Content starts

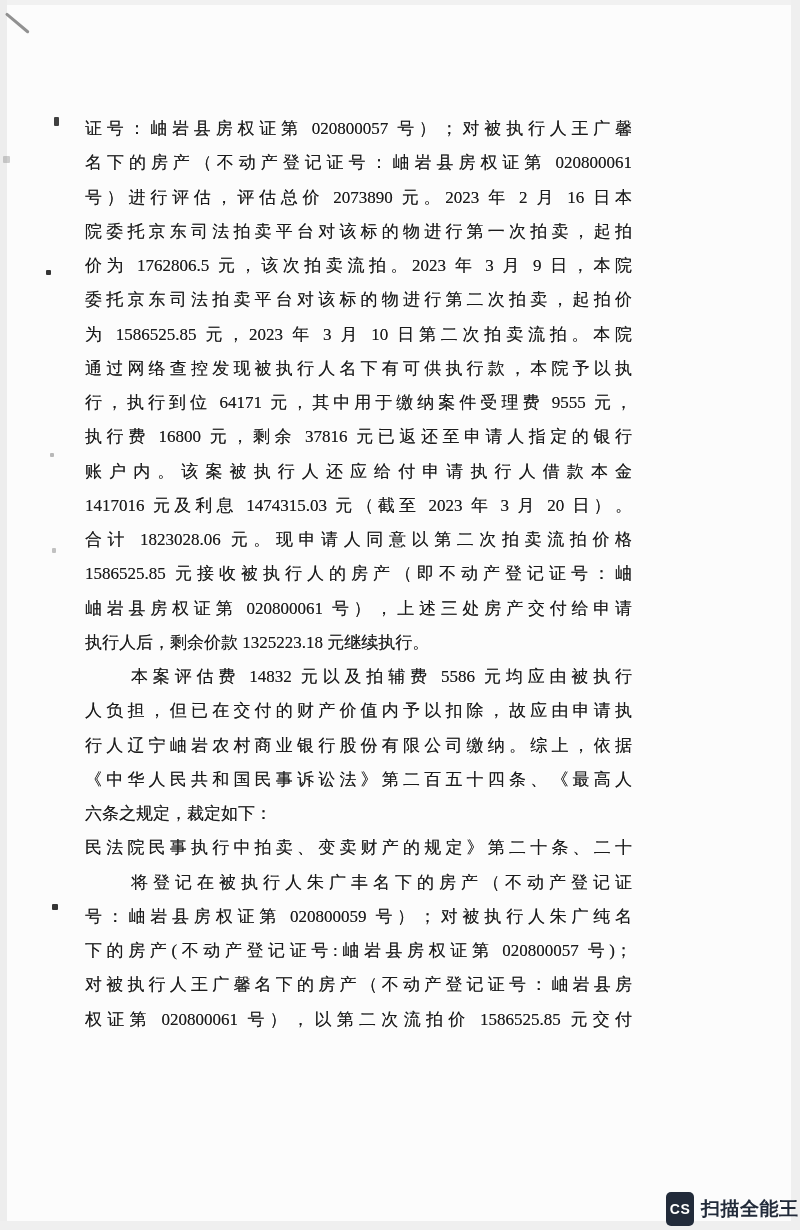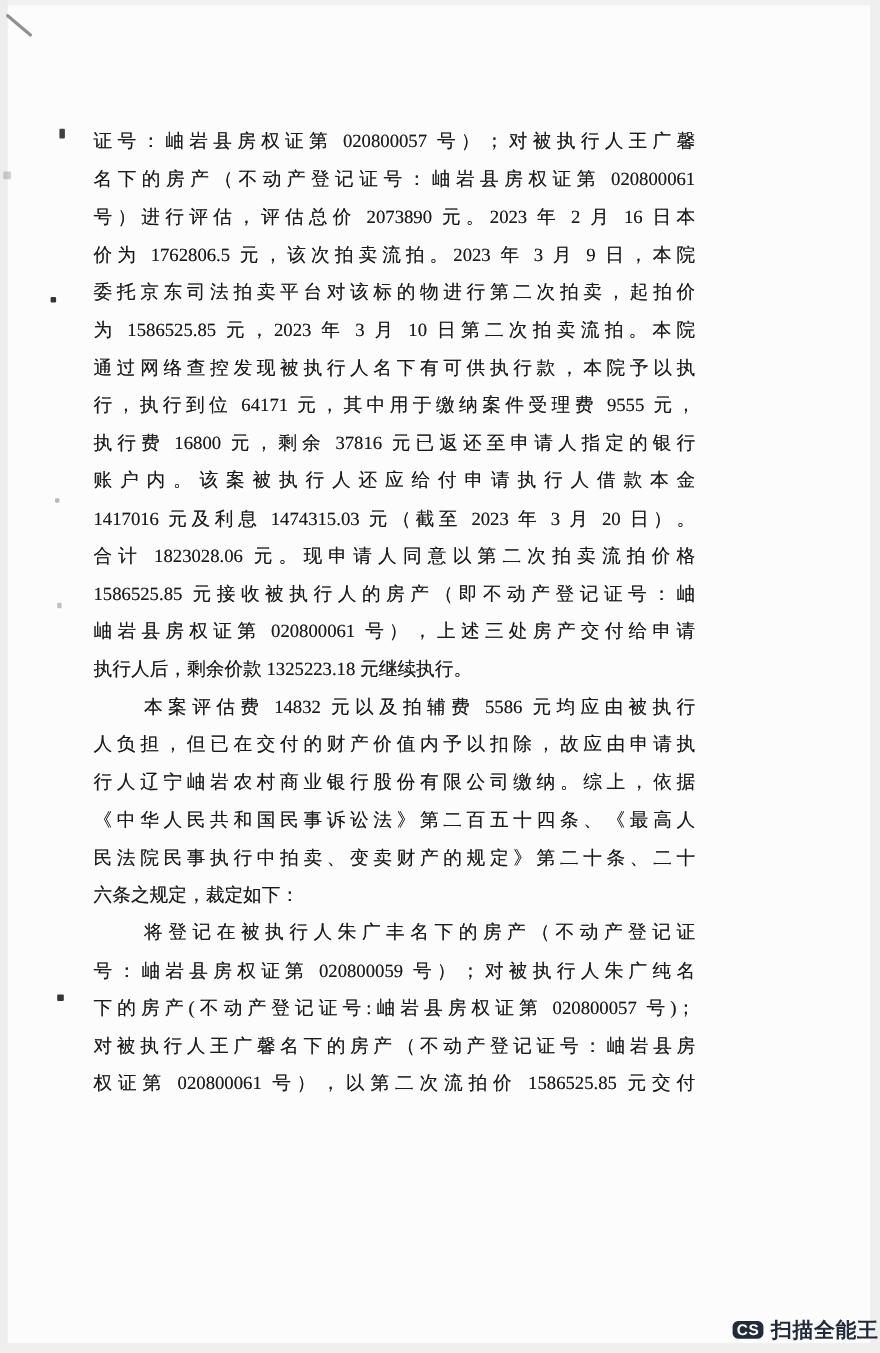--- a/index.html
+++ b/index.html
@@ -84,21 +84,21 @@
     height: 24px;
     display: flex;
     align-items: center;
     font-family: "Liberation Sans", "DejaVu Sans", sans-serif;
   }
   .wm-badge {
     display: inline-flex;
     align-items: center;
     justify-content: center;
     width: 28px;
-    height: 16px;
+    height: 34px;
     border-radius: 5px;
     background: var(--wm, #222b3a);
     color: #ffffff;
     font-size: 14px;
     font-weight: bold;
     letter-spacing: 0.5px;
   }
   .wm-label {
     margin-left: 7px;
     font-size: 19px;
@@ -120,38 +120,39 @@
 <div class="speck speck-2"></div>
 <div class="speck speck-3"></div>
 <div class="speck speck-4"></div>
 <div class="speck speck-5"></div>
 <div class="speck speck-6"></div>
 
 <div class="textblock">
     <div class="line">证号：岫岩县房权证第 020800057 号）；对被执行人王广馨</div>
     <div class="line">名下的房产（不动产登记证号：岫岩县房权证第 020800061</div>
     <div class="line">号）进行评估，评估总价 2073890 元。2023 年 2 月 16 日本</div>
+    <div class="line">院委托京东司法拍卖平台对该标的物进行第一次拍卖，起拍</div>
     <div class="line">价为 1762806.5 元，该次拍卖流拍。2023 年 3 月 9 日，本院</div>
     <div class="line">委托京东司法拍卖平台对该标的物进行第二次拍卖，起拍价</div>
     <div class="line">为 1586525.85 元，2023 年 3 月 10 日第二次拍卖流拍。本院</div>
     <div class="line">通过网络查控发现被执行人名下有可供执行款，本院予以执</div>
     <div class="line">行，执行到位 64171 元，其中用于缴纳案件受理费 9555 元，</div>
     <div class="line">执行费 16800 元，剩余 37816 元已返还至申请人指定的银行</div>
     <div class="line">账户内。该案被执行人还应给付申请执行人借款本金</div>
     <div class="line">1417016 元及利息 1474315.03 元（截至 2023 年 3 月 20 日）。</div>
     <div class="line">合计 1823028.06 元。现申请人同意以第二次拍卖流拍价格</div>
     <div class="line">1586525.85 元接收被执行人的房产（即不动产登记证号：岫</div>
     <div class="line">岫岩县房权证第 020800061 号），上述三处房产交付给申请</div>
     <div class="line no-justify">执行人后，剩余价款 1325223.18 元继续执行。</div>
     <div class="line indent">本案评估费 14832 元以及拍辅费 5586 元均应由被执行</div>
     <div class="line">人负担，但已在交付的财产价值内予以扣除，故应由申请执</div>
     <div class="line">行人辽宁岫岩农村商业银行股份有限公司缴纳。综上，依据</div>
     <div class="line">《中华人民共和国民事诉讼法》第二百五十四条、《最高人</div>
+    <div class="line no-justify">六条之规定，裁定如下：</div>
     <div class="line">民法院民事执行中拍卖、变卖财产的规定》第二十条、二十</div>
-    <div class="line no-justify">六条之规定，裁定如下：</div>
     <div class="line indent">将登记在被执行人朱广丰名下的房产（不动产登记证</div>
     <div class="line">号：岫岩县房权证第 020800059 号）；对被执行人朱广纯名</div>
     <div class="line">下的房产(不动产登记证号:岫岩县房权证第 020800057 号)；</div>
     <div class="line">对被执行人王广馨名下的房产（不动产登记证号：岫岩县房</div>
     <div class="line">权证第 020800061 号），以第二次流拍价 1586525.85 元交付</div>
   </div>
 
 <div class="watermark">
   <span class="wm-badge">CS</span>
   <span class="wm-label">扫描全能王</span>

Content ends
Content starts

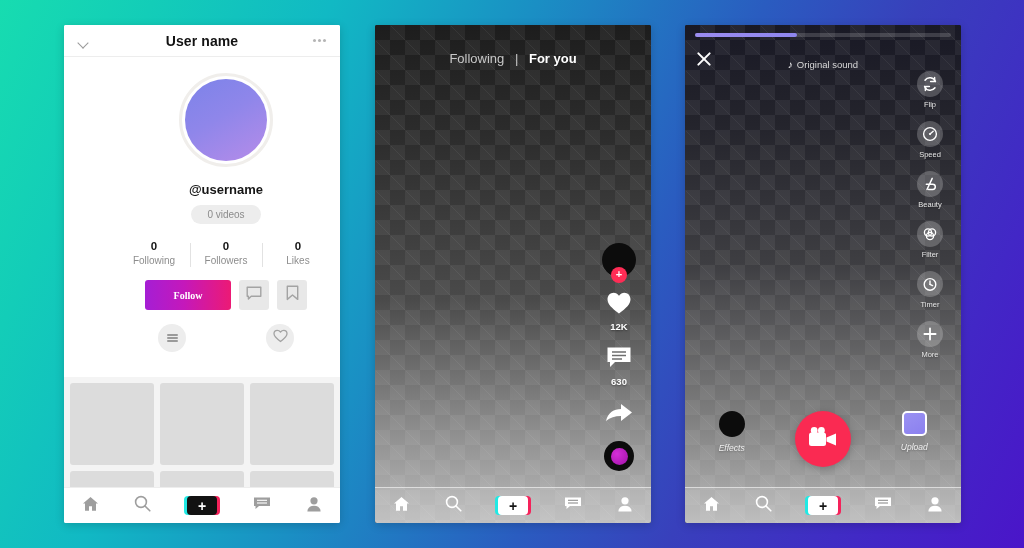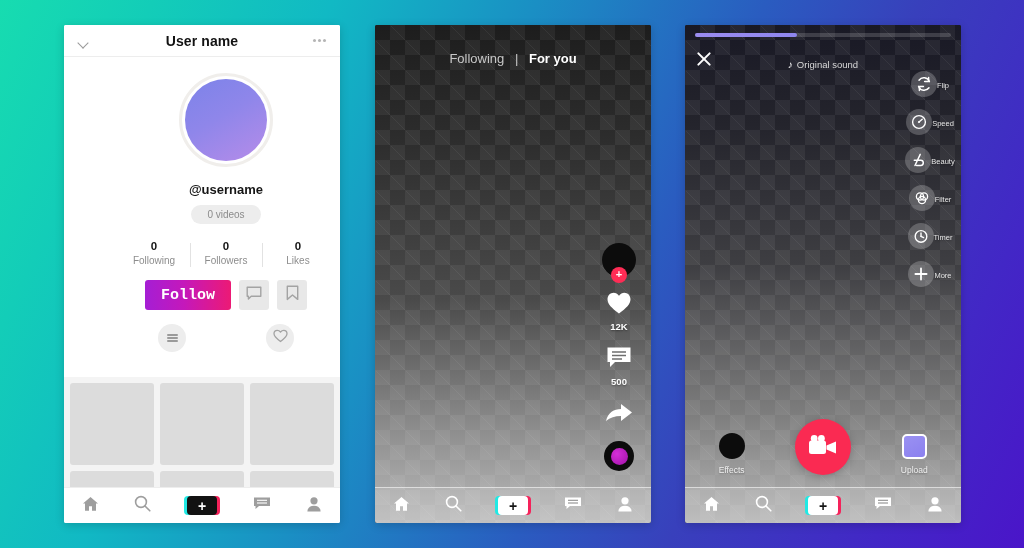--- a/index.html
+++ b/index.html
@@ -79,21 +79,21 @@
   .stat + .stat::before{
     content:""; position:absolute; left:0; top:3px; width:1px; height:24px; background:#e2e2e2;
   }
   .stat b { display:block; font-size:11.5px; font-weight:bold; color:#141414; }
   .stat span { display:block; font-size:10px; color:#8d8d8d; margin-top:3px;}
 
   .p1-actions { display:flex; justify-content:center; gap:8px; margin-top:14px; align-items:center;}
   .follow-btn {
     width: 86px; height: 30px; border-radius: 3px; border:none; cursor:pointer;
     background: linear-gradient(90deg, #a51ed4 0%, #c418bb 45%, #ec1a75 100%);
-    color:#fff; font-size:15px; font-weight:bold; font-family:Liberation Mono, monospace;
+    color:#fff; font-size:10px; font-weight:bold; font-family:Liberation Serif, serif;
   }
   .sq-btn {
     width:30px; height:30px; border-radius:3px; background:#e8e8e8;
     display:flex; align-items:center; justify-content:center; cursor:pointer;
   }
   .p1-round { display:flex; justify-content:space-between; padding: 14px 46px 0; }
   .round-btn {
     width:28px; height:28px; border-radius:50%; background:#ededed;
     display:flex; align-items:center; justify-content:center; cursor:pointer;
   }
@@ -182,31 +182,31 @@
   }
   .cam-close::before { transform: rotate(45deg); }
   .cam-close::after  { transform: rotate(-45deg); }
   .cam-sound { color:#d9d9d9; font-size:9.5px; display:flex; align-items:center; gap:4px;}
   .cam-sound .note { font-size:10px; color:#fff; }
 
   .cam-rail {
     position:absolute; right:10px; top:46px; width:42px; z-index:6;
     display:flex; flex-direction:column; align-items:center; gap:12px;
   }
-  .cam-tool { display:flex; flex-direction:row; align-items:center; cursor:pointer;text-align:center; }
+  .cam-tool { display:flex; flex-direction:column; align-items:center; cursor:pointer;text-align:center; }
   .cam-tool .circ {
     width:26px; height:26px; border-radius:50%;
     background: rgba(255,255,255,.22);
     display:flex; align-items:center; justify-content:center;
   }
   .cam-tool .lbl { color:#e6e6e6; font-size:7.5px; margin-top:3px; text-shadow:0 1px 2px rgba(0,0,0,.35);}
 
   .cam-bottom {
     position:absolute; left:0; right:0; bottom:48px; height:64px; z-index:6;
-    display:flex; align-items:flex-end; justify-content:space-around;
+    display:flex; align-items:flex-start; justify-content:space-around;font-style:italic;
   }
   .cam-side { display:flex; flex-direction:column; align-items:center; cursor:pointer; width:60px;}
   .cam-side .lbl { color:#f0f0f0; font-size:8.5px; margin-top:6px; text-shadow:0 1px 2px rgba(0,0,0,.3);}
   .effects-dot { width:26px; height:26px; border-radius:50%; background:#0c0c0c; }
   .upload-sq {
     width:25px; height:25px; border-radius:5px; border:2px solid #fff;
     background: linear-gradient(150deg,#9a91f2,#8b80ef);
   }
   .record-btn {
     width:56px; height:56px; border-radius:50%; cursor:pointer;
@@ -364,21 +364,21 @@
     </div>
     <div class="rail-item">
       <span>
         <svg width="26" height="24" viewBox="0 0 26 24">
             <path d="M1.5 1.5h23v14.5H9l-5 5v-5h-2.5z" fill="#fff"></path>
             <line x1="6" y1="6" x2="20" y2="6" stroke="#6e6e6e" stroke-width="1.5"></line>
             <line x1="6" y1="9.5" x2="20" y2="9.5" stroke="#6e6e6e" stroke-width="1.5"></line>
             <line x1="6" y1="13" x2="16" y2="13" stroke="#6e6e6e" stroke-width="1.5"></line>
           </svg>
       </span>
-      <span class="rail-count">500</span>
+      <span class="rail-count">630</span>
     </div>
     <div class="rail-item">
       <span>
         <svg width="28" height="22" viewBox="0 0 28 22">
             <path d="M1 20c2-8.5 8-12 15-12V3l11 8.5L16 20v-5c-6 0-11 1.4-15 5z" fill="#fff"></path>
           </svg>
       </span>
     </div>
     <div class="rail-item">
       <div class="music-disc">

Content ends

» Your task
Please report how many lines of the entries above include "before". Only the number is wanted.

» Reply
2